Thorin looked to Gandalf and motioned toward the parchment.
Gandalf nodded. "Now this was made by Thror, your grandfather, Thorin," he said. "It is a plan of the Mountain."
"I don't see that this will help us much," said Thorin disappointedly after a glance. "I remember the Mountain well enough and the lands about it. And I know where Mirkwood is, and the Withered Heath where the great dragons bred."
"There is a dragon marked in red on the Mountain," said Balin, "but it will be easy enough to find him without that, if ever we arrive there."
"There is one point that you haven't noticed," Gandalf continued, "and that is the secret entrance. You see that rune on the West side, and the hand pointing to it from the other runes? That marks a hidden passage to the Lower Halls."
"It may have been secret once," said Thorin, "but how do we know that it is secret any longer? Old Smaug has lived there long enough now to find out anything there is to know about those caves."
"He may—but he can't have used it for years and years."
"Why?"
"Because it is too small. 'Five feet high the door and three may walk abreast' say the runes, but Smaug could not creep into a hole that size, not even when he was a young dragon, certainly not after devouring so many of the dwarves and men of Dale. But in what way this one has been hidden we don't know without going to see. From what it says on the map I should guess there is a closed door which has been made to look exactly like the side of the Mountain. That is the usual dwarves' method—I think that is right, isn't it?"
"Quite right," said Thorin.
"Also," went on Gandalf, "I forgot to mention that with the map went a key, a small and curious key. Here it is!" he said, and handed to Thorin a key with a long barrel and intricate wards, made of silver. "Keep it safe!"

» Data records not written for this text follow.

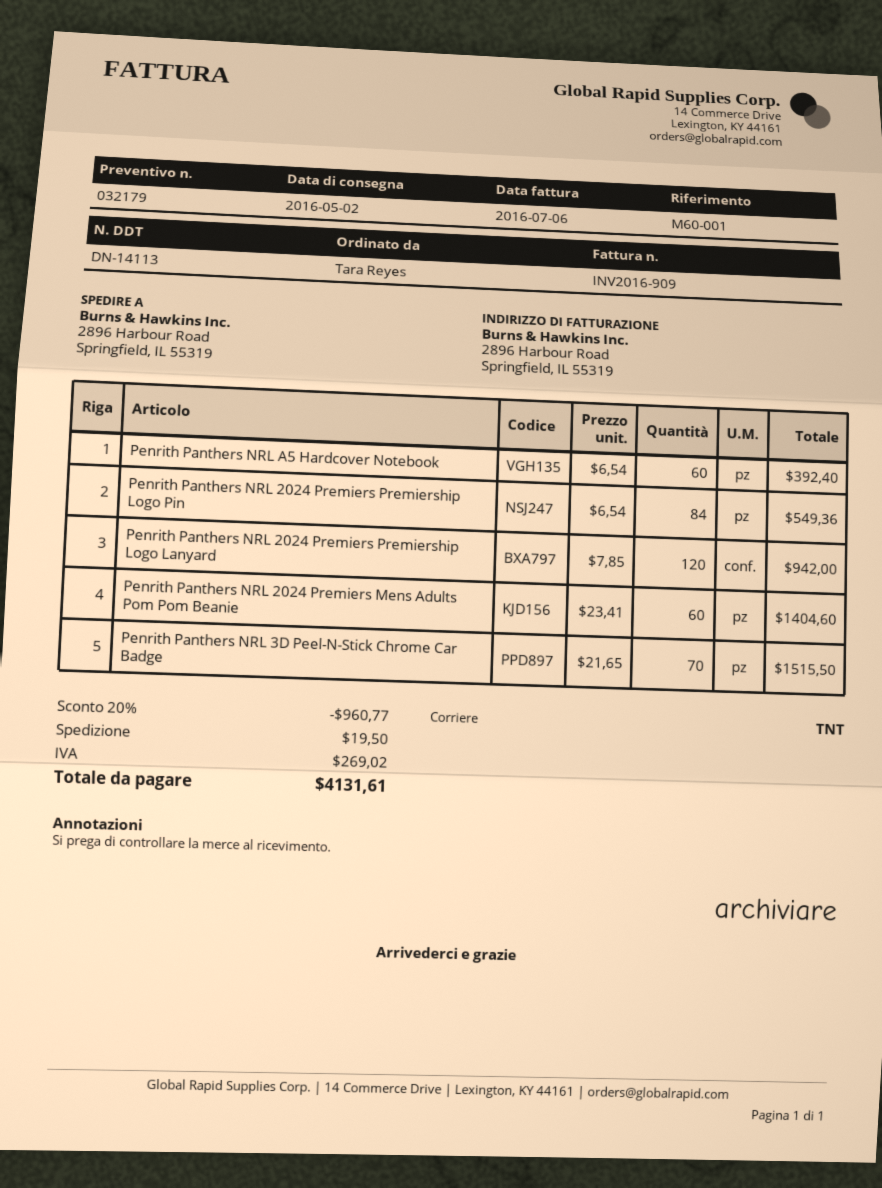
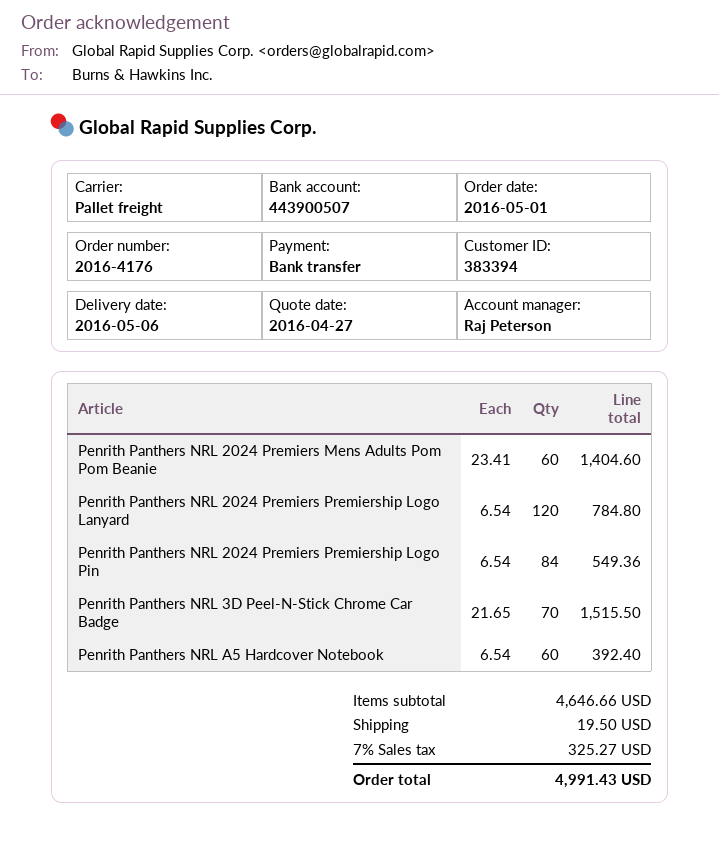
delivery date: 2016-05-02 -> 2016-05-06
shipping method: TNT -> pallet freight
Penrith Panthers NRL 2024 Premiers Premiership Logo Lanyard: 120 x 7.85 = 942.00 -> 120 x 6.54 = 784.80
discount: 20% = 960.77 -> none
tax: 269.02 -> 325.27
total: 4131.61 -> 4991.43

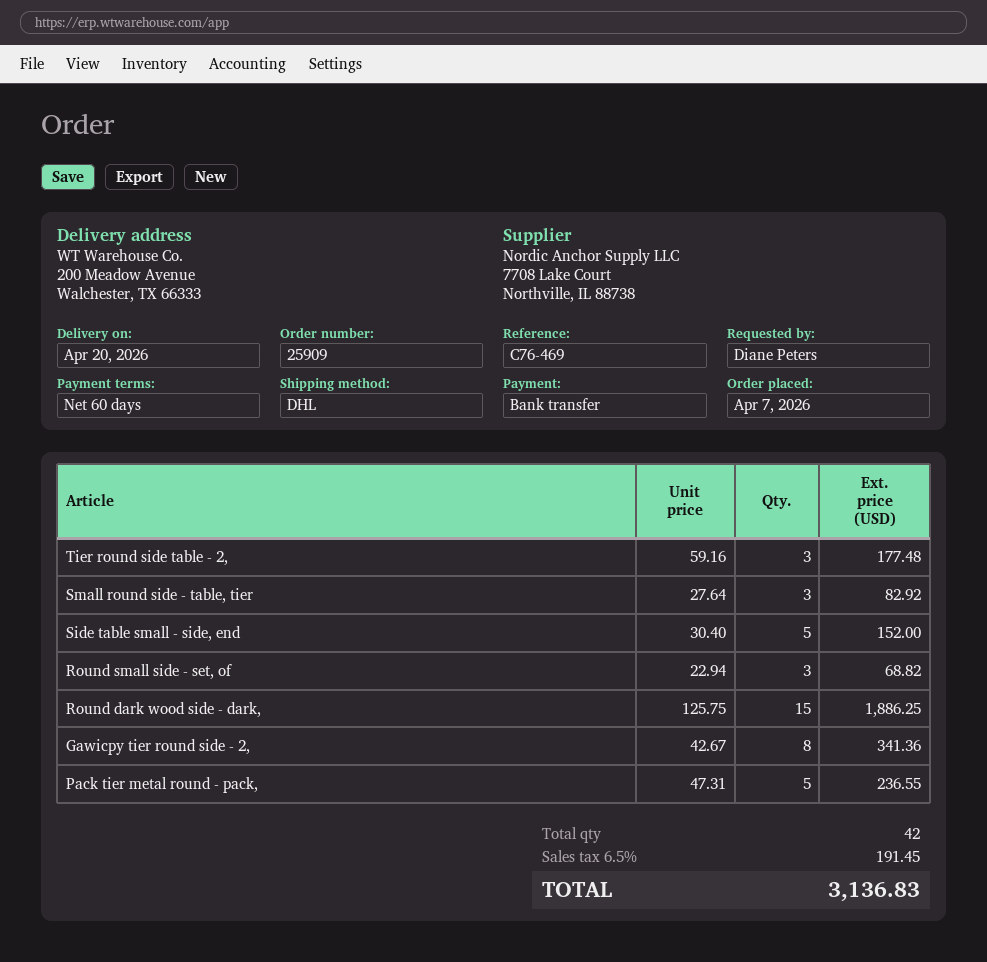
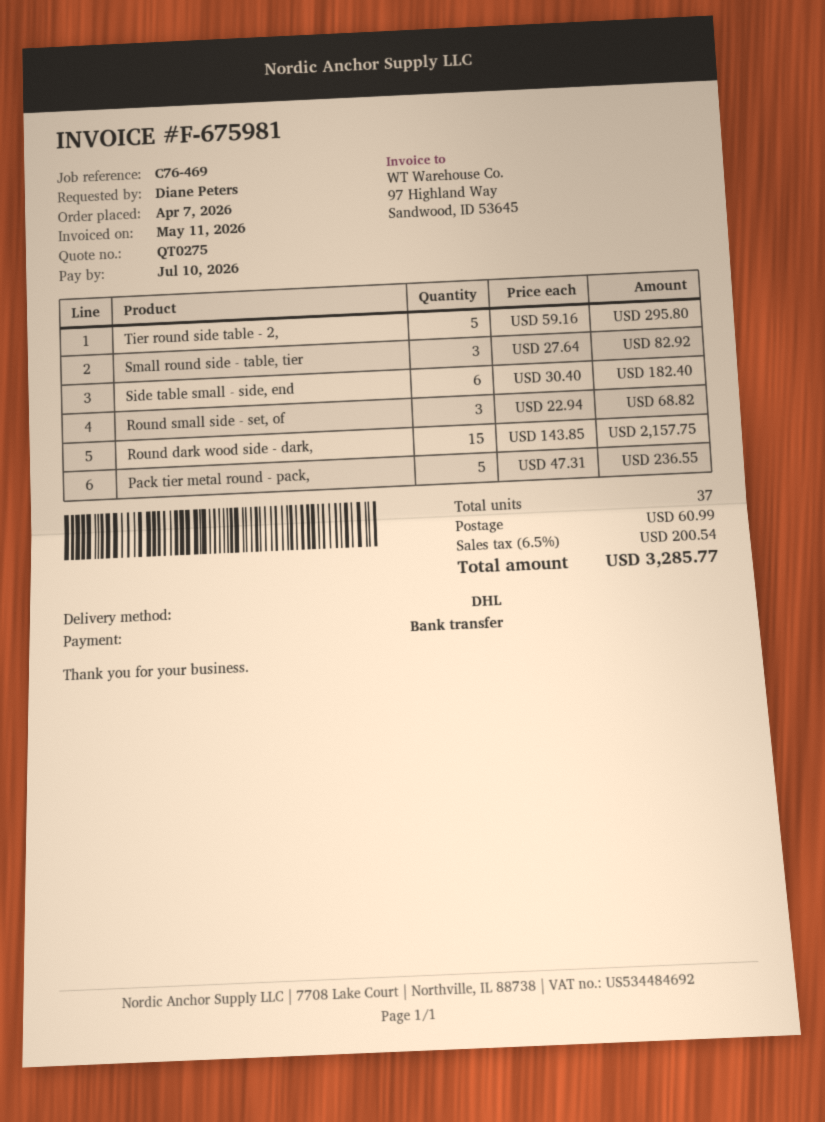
Tier round side table - 2,: 3 x 59.16 = 177.48 -> 5 x 59.16 = 295.80
Side table small - side, end: 5 x 30.40 = 152.00 -> 6 x 30.40 = 182.40
Round dark wood side - dark,: 15 x 125.75 = 1886.25 -> 15 x 143.85 = 2157.75
Gawicpy tier round side - 2,: 8 x 42.67 = 341.36 -> none
total quantity: 42 -> 37
shipping: none -> 60.99
tax: 6.5% = 191.45 -> 6.5% = 200.54
total: 3136.83 -> 3285.77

"Indeed I will," said Thorin, and he fastened it upon a fine chain that hung about his neck and under his jacket. "Now things begin to look more hopeful. This news alters them much for the better. So far we have had no clear idea what to do. We thought of going East, as quiet and careful as we could, as far as the Long Lake. After that the trouble would begin—."
"A long time before that, if I know anything about the roads East," interrupted Gandalf.
"We might go from there up along the River Running," went on Thorin taking no notice, "and so to the ruins of Dale—the old town in the valley there, under the shadow of the Mountain. But we none of us liked the idea of the Front Gate. The river runs right out of it through the great cliff at the South of the Mountain, and out of it comes the dragon too—far too often, unless he has changed his habits."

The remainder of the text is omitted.